Chicago police suicides: Sergeant pens letter demanding change after officer's death at Lakeview station

CHICAGO (WLS) -- So far this year, 29 police officers across the country have died by suicide. The problem has been especially rampant in Chicago, where another officer died this week.

The sad news on Monday struck a chord with all Chicago police officers. The suicide of Officer James Daly at the Lakeview police station was among similar tragic ends for other Chicago officers.

SEE ALSO | Chicago police officer dies in apparent suicide at Lakeview police station

Unhappy with the response from top brass, Chicago Police Sergeant Rick Nigro sent a letter to Supt. David Brown and Mayor Lori Lightfoot demanding change.

"We are woefully unprepared to deal with the physical human stress that it takes upon us and I can say personally, it is a physical feeling," Nigro said.

Nigro knew Officer Daly and knows what he describes as the increasing stresses of the job with 27 years at the Chicago Police Department.

"I'm in roll call," he said. "I can see it on the faces of officers. I can see the physical effect that it has and what it's doing to them, and it's difficult."

For anyone experiencing a mental health crisis, call the National Suicide Prevention Hotline at 1-800-273-8255 or text TALK to 741741.

Nigro took an unusual step of going public with his concerns. He wrote a letter to the Mayor and Police Superintendent critical of their response after Daly's death and pleading for support.

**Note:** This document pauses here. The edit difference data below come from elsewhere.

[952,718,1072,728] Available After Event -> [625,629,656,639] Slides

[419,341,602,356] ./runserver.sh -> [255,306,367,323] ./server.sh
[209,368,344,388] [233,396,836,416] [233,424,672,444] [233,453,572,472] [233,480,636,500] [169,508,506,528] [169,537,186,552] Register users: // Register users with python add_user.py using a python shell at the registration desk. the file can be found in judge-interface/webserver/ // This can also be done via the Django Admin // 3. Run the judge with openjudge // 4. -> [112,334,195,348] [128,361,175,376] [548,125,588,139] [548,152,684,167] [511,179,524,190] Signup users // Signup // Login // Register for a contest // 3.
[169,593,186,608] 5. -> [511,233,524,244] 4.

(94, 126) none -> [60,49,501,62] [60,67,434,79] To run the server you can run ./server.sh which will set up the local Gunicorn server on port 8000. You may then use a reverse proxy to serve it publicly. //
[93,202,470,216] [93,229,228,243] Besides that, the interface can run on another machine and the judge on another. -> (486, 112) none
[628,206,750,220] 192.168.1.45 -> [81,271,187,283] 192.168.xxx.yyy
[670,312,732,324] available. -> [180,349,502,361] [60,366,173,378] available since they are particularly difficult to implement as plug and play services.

"I need to say, I don't think we are doing enough here. There is something clearly wrong," Nigro said.

In a statement, Supt. Brown acknowledged that enough has not been done to promote officer mental wellness across the country, and added that he vows to change that and is adding staff and resources.

A spokesperson for Mayor Lightfoot offered a statement that said: "We are committed to working with Superintendent Brown and his leadership team to ensure that Chicago's Police Officers feel supported and valued, and that their mental health and wellbeing is reflected in every aspect of our decision making."

Nigro hopes to inspire more officers to speak up about the stresses and possible solutions.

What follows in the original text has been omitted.